• What you are asked to do:
When the line containing "html: <div>省妇保院承担国内外妇幼卫生项目 30" appears in the data below, begin copying there and stop only after the line containing "text: 围产营养项目 ->".

• Material for this task:
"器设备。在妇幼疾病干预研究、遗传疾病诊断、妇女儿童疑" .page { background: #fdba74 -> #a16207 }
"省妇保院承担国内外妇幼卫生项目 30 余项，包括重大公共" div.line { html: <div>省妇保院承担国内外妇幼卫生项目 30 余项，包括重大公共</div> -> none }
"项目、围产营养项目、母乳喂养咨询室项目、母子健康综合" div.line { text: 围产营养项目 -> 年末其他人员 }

---

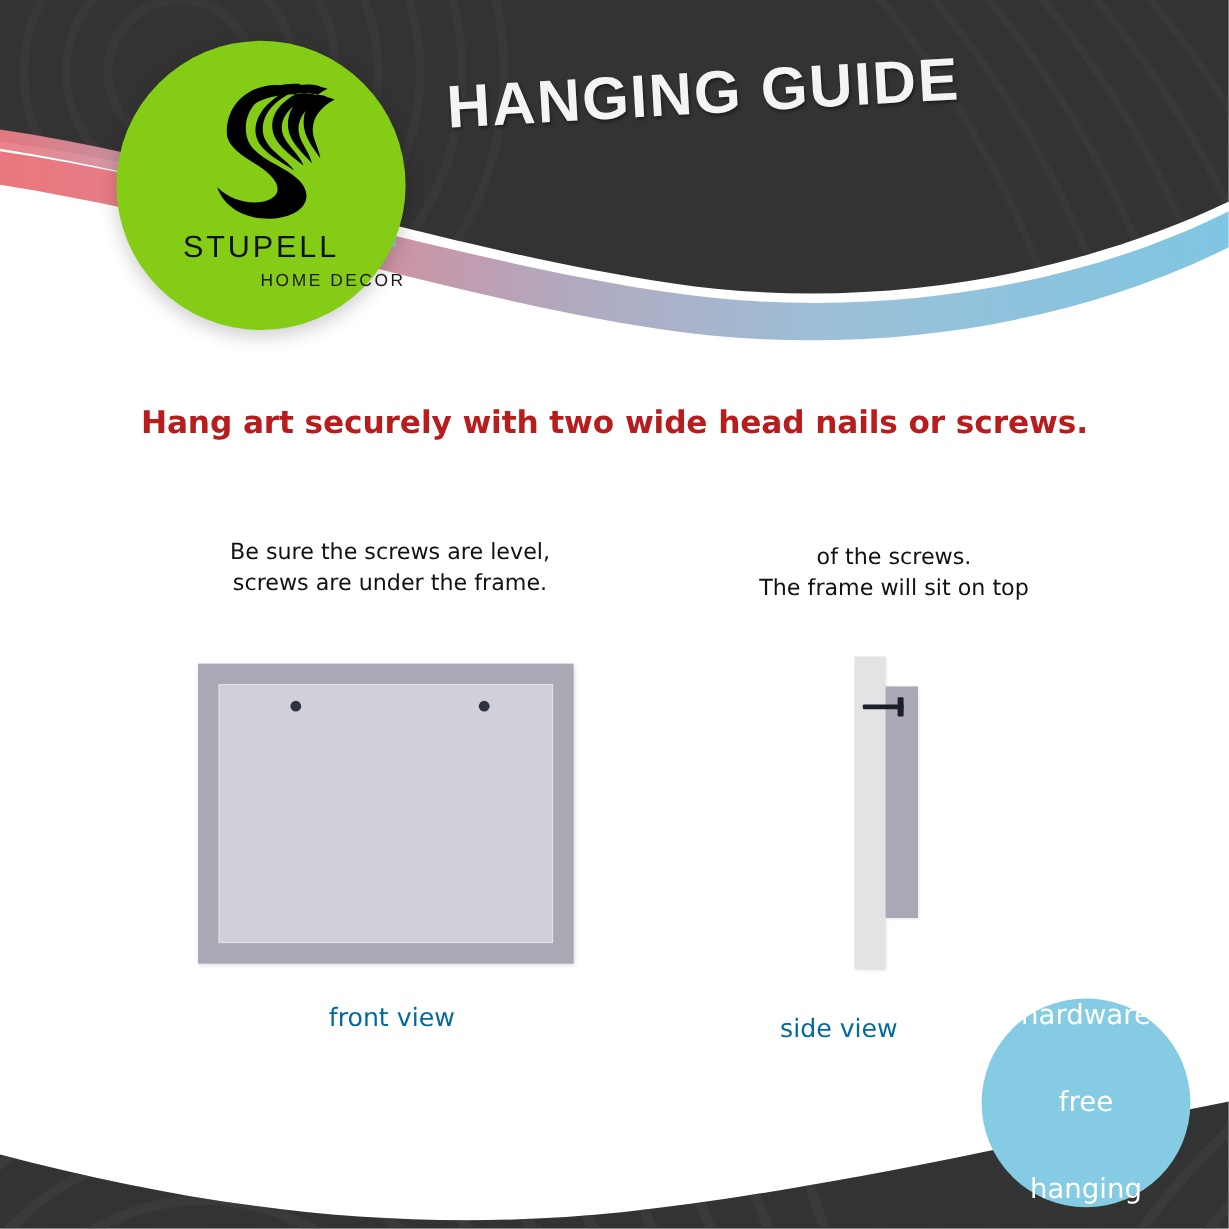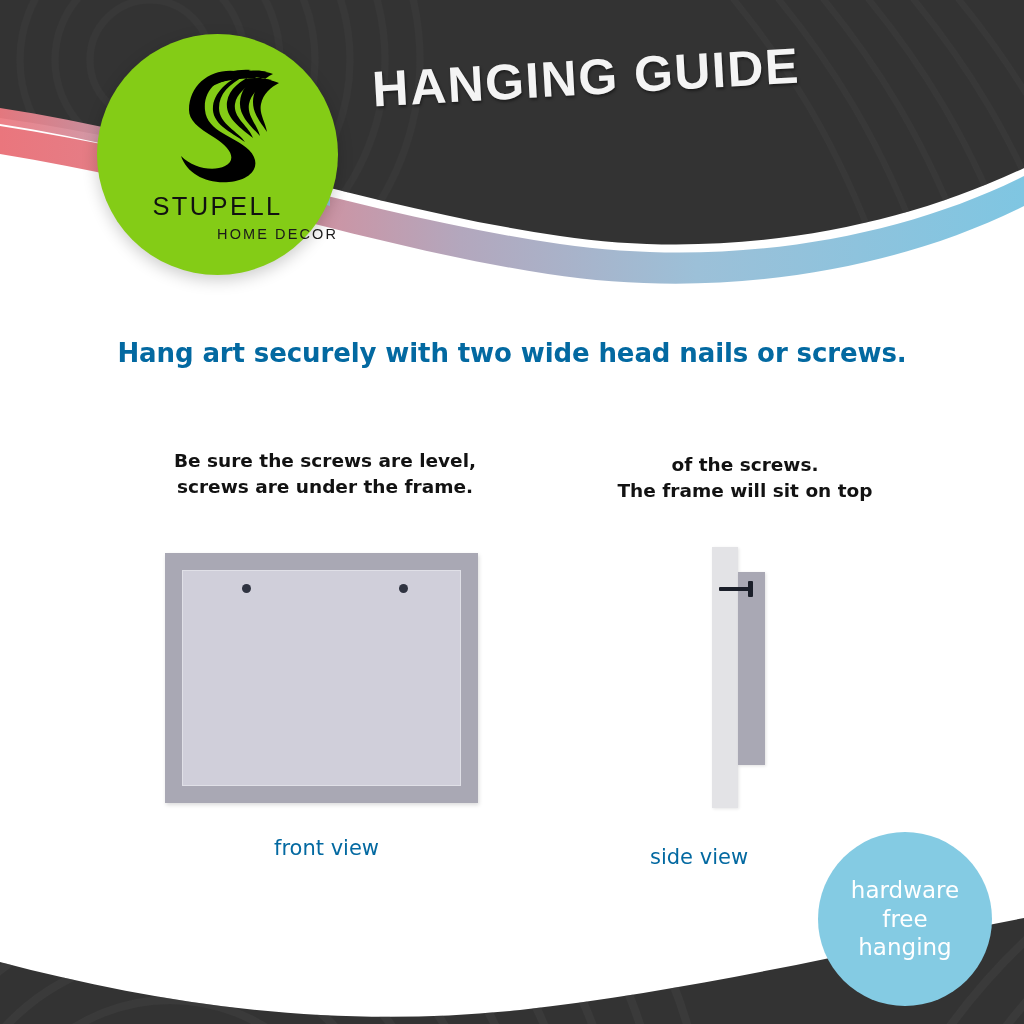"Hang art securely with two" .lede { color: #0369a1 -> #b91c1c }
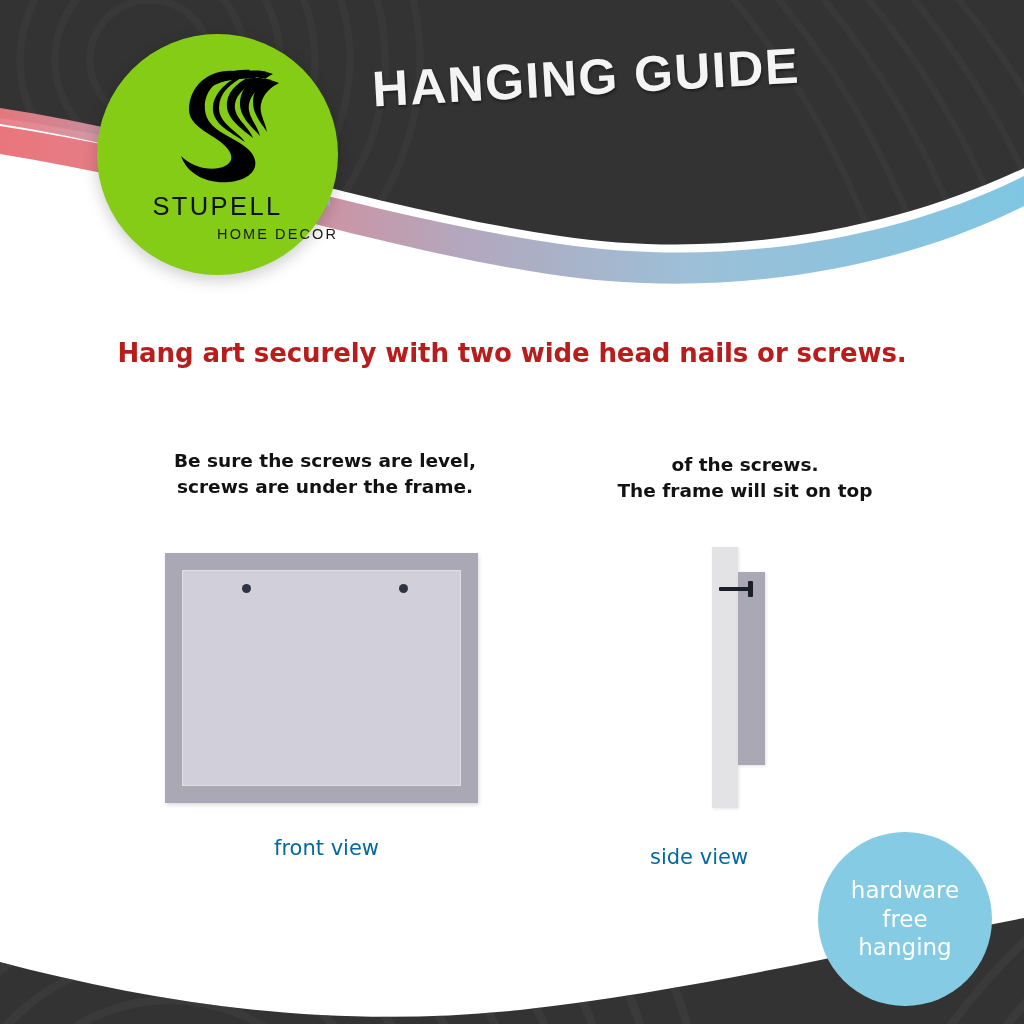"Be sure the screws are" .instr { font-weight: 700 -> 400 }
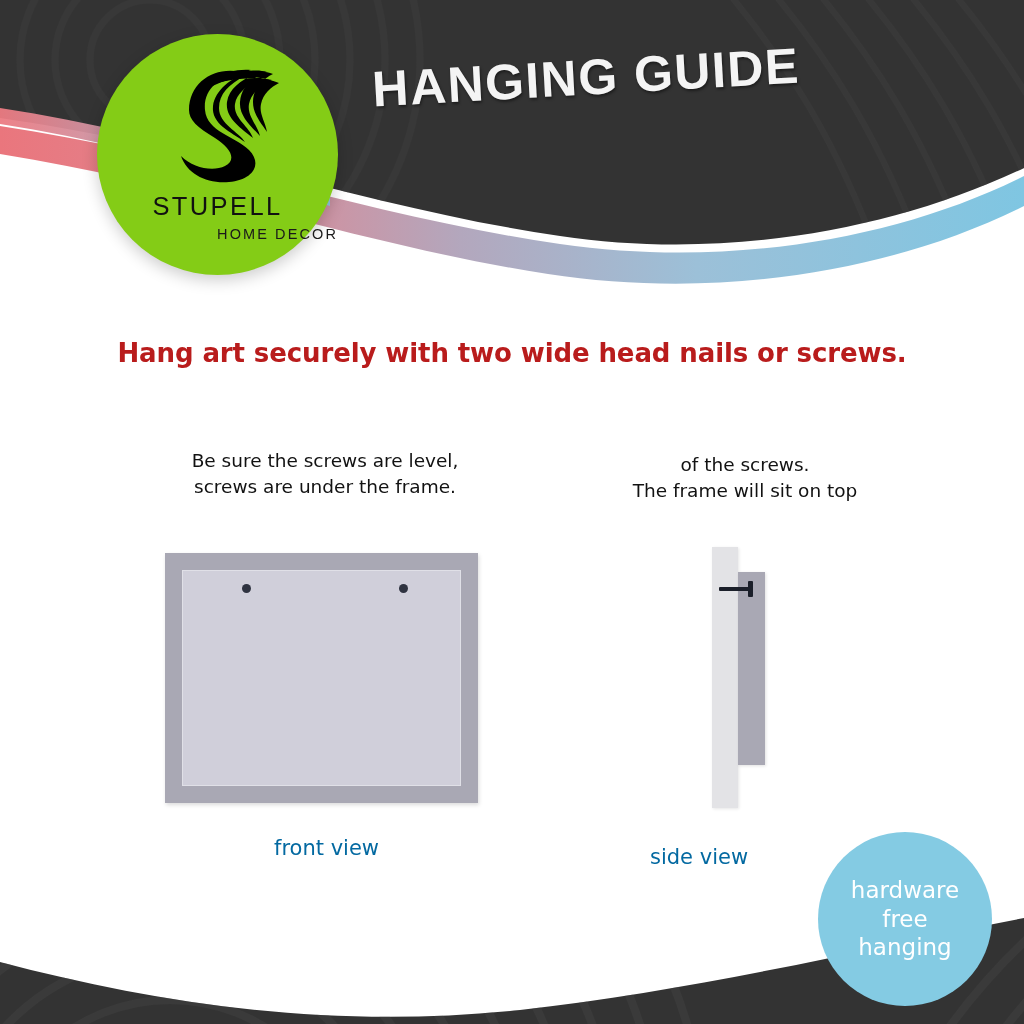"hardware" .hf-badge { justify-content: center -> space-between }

...

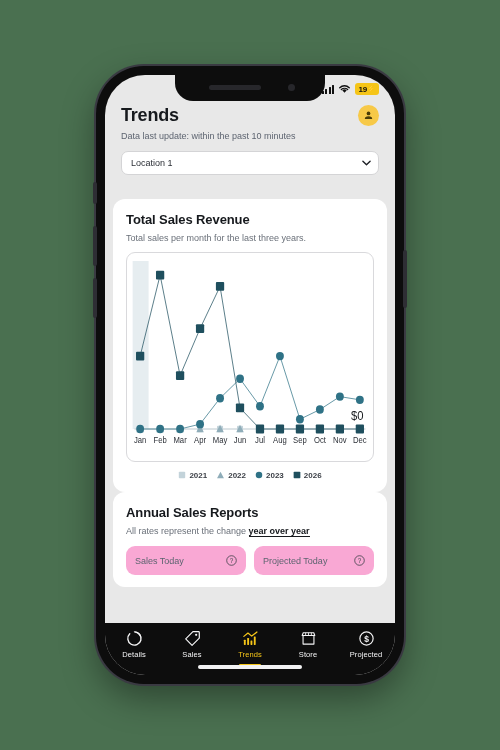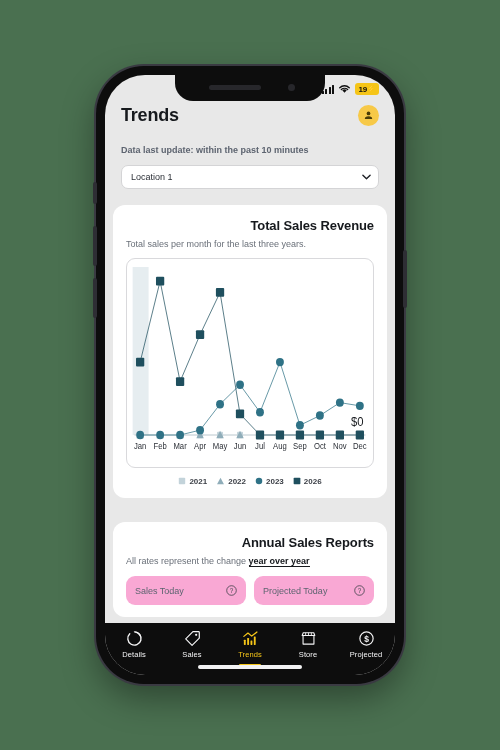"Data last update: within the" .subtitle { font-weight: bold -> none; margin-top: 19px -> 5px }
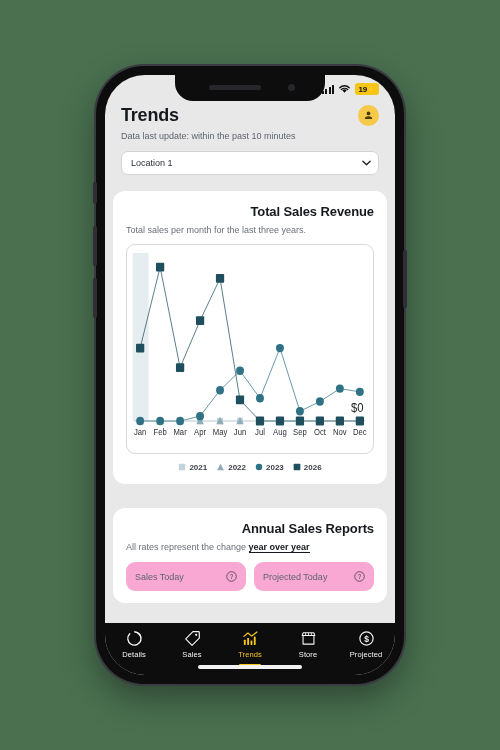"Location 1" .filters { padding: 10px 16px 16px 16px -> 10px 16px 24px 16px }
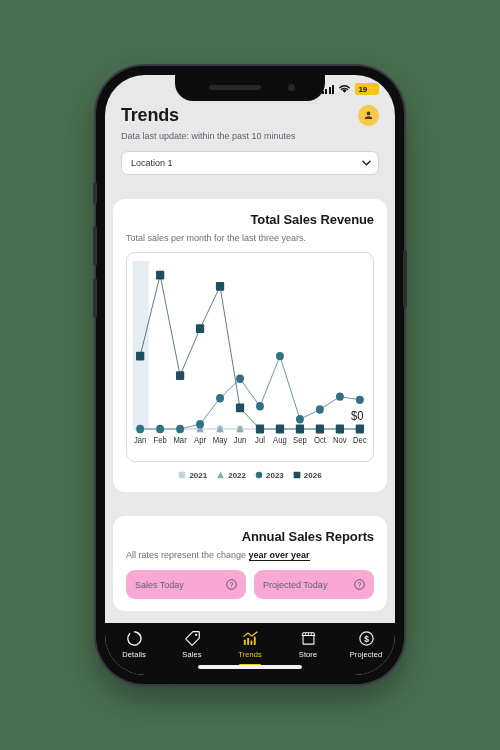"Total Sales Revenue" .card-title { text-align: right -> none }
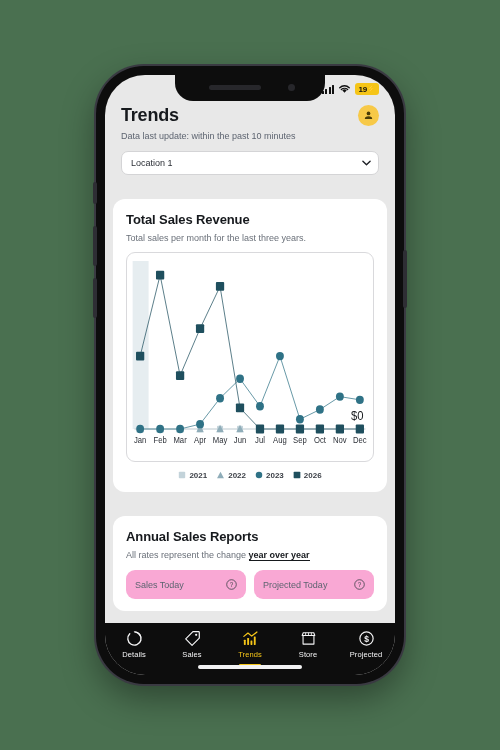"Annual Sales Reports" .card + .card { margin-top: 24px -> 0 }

• Completed exercise:
"省妇保院承担国内外妇幼卫生项目 30 余项，包括重大公共" div.line { html: <div>省妇保院承担国内外妇幼卫生项目 30 余项，包括重大公共</div> -> none }
"项目、围产营养项目、母乳喂养咨询室项目、母子健康综合" div.line { text: 围产营养项目 -> 年末其他人员 }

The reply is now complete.